By actively recruiting immigrants, the military could significantly reduce this gap. According to the report, immigration is predicted to be the only future source of net growth in the U.S. population among 18- to 29-year-olds, the target age range for military recruits. Currently, the number of noncitizens who are both recruitable and in this desired age range is approximately 1.2 million.

Beyond the numbers, the talent immigrant recruits provide is unique. From 2009 to 2016, the military made a special effort to recruit noncitizens specifically for their ability to speak certain languages, cultural competency, and medical skills. Noncitizen recruits are also far more likely to stay for the entire length of their service, saving the military valuable money and time.

Yet the Trump administration’s new, additional barriers for immigrants wishing to serve have largely blocked the Armed Forces from accessing this group of young people.

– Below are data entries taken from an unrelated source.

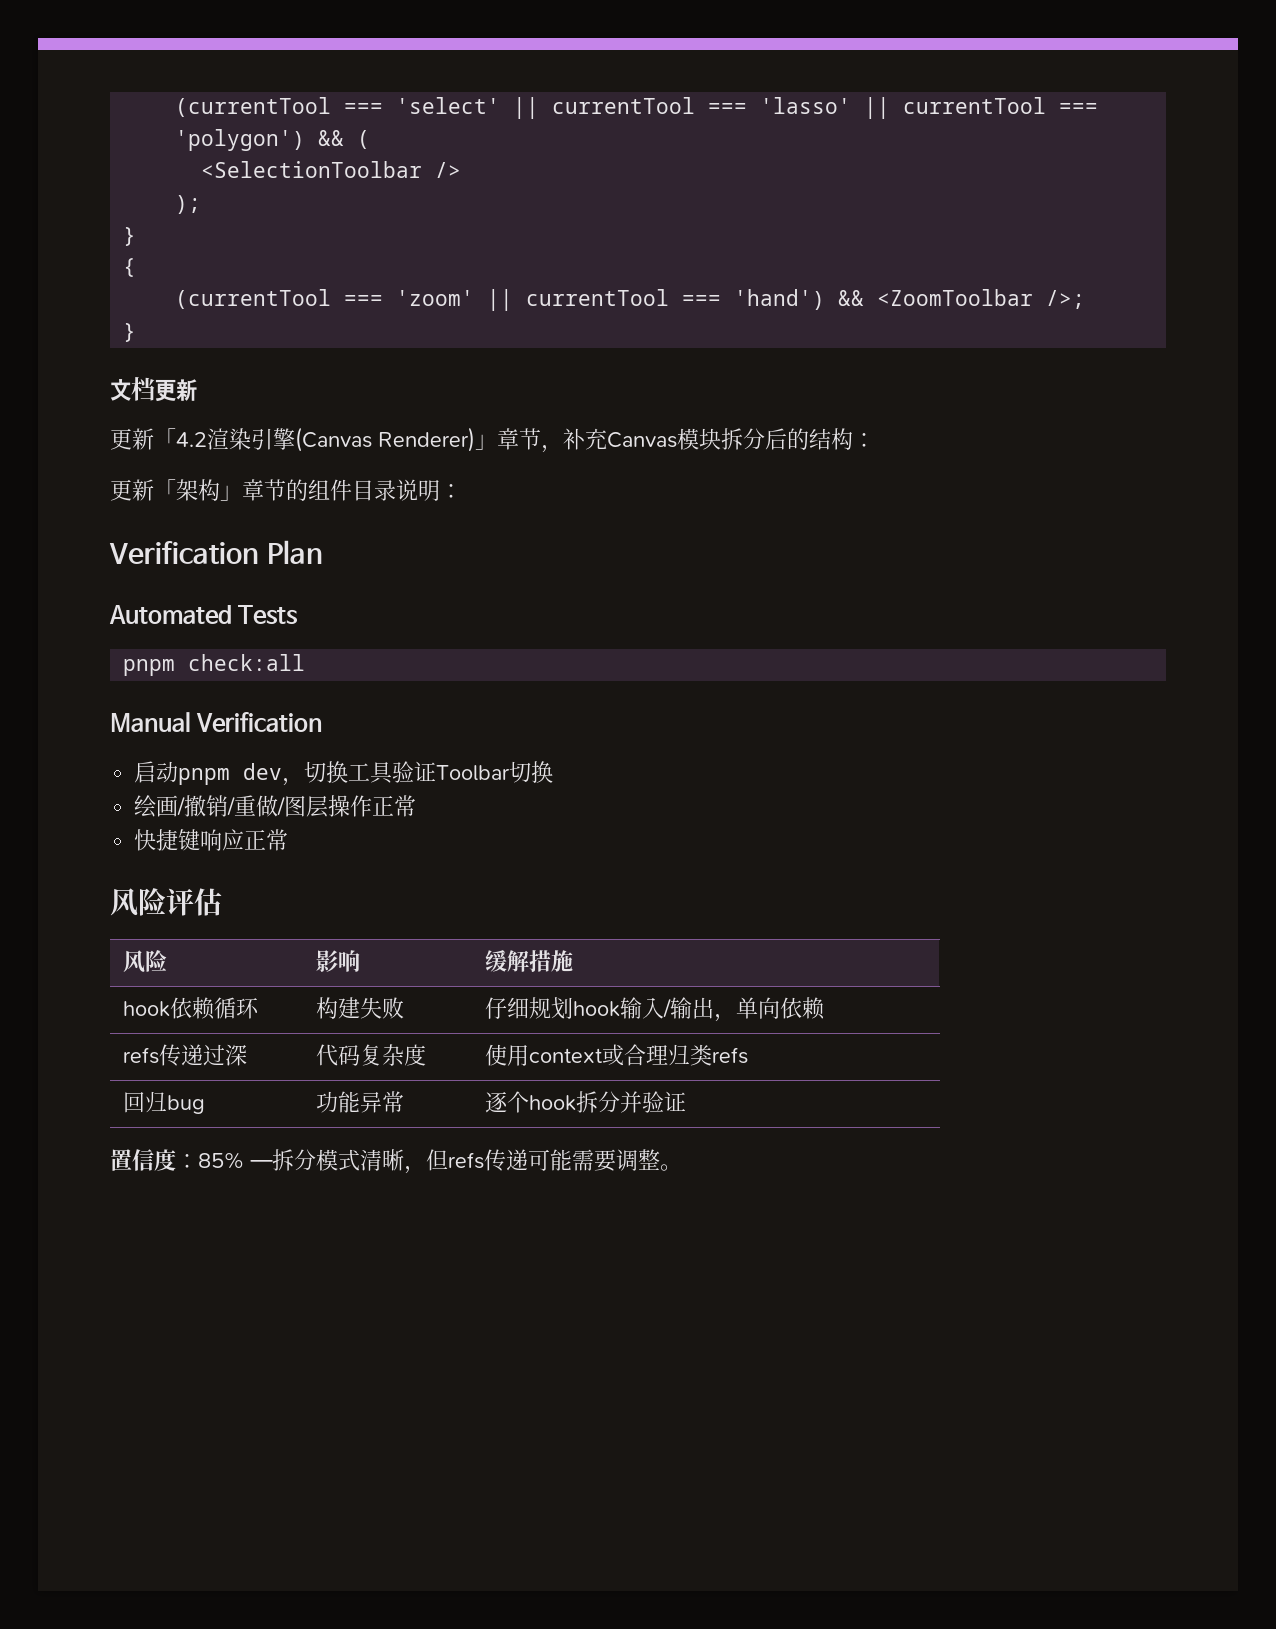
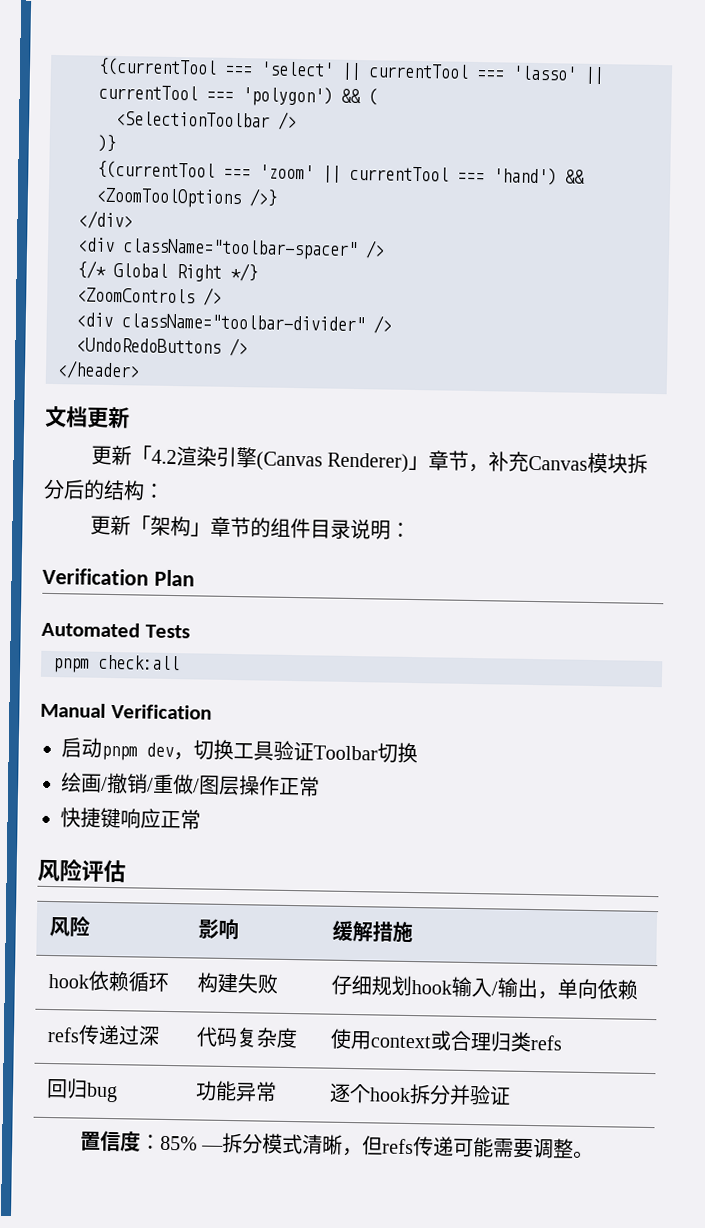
- (currentTool === 'select' || currentTool === 'lasso' || currentTool === 'polygon') && (
+ {(currentTool === 'select' || currentTool === 'lasso' || currentTool === 'polygon') && (
- );
- }
- {
- (currentTool === 'zoom' || currentTool === 'hand') && <ZoomToolbar />;
- }
+ )}
+ {(currentTool === 'zoom' || currentTool === 'hand') && <ZoomToolOptions />}
+ </div>
+ <div className="toolbar-spacer" />
+ {/* Global Right */}
+ <ZoomControls />
+ <div className="toolbar-divider" />
+ <UndoRedoButtons />
+ </header>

In October 2017, the administration reversed a long-standing policy that allowed immigrants serving in the military to fast-track their pathway to citizenship. Now, in addition to completing an extensive set of background checks, immigrant soldiers must navigate new bureaucratic obstacles to obtain citizenship.

The Pentagon is also reportedly considering a halt to The Military Accessions Vital to the National Interest (MAVNI) recruitment program, which was open to noncitizens (and even some undocumented immigrants) who possessed critical language or medical skills. If the program is halted, 1,800 troops recruited through the MAVNI program could lose their enlistment contracts. It is estimated that roughly 1,000 of those immigrant recruits could be out of status, opening them up to the risk of deportation.

In addition, the Pentagon has also implemented a new policy that indefinitely halts all enlistments involving green-card-holderslooking to join the Army Reserve and National Guard.

There is also an unacceptable future potentially awaiting some immigrant veterans upon returning to the United States: the risk of deportation.

Should immigrant veterans—some of whom battle unemployment, physical, and psychological stress after returning from deployment—ever commit a crime that is considered an “ aggravated felony” under immigration law, they could face deportation and permanent banishment from the country that they served.

The immigrants serving in the United States Armed Forces must be treated with respect, just as any U.S.-born soldier would expect. This means actively recruiting immigrants who wish to serve, as well as giving them all of the benefits for which they are entitled upon returning home. To do anything less is un-American.